Ein Versicherungsvertreter bekommt über Jahre Provisionen für Verträge, die es gar nicht gibt. So soll der 59-Jährige 670.000 Euro ergaunert haben. Aktuell steht er deshalb wegen gewerbsmäßigen Betrugs vor Gericht.

Dort hat der Inhaber einer Versicherungsagentur in Hennef den Betrug zugegeben, berichtet der General-Anzeiger.

Der Grund:

Als selbstständiger Vertreter sei er davon abhängig gewesen, so viele Verträge wie möglich abzuschließen, um die Provisionen zu erhalten. Außerdem wurde sein Geschäftspartner, mit dem er die Agentur leitete, krank.

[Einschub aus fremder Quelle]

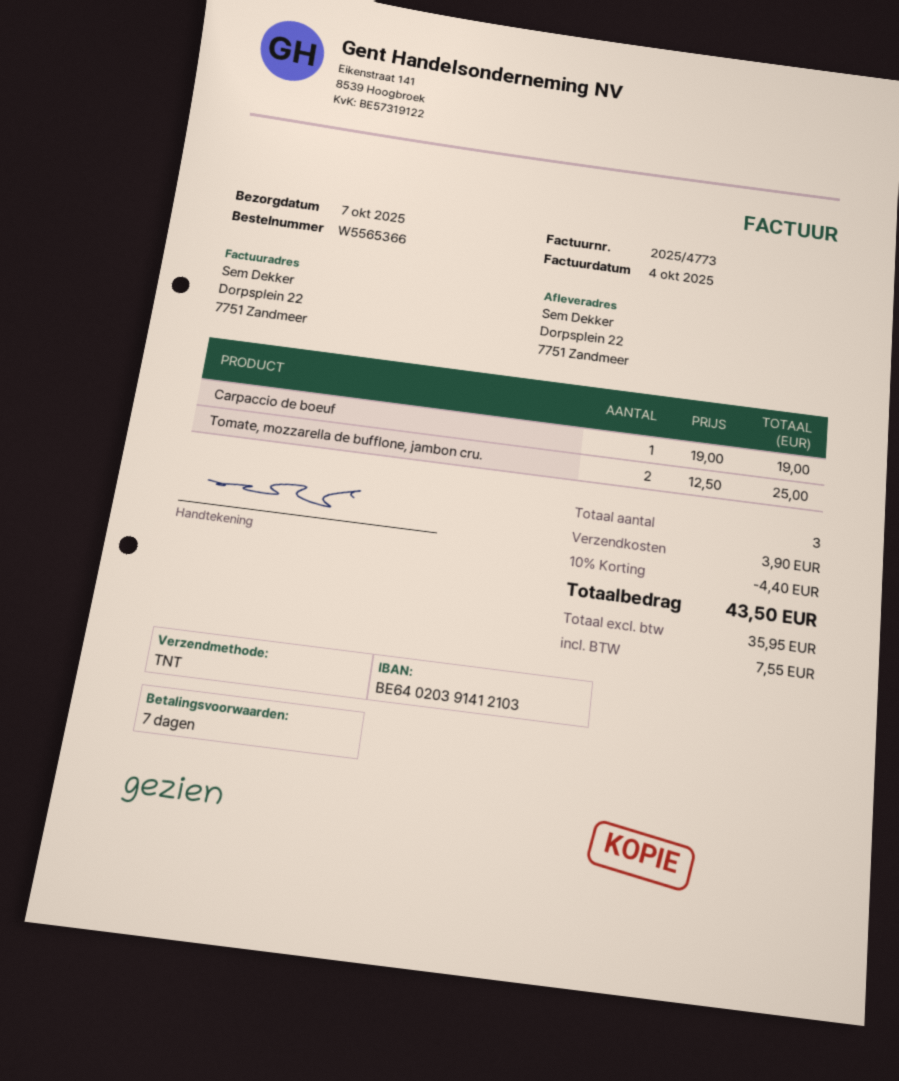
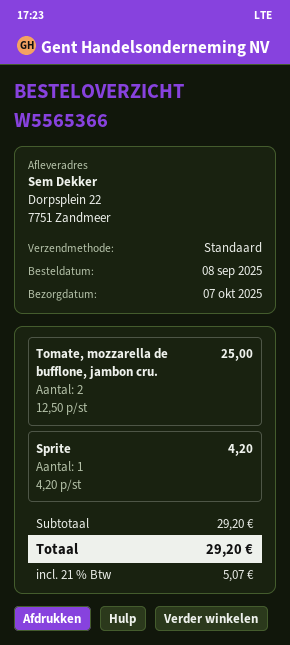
shipping method: TNT -> standard
Carpaccio de boeuf: 1 x 19.00 = 19.00 -> none
Sprite: none -> 1 x 4.20 = 4.20
discount: 10% = 4.40 -> none
shipping: 3.90 -> none
tax: 7.55 -> 5.07
total: 43.50 -> 29.20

Als er die Agentur alleine leiten musste und die Verträge über reale Kunden nicht mehr in ausreichender Zahl zustande kamen, habe er im Juli 2011 begonnen, Verträge zu erfinden. Sein Geschäftspartner wusste davon nichts, so der 59-Jährige.

Wie ging er dabei vor?

Er schloss im Namen von Bekannten und deren Kindern private Rentenpolicen ab. Er erfand Versicherungsverträge für Gebäude, die es gar nicht gab.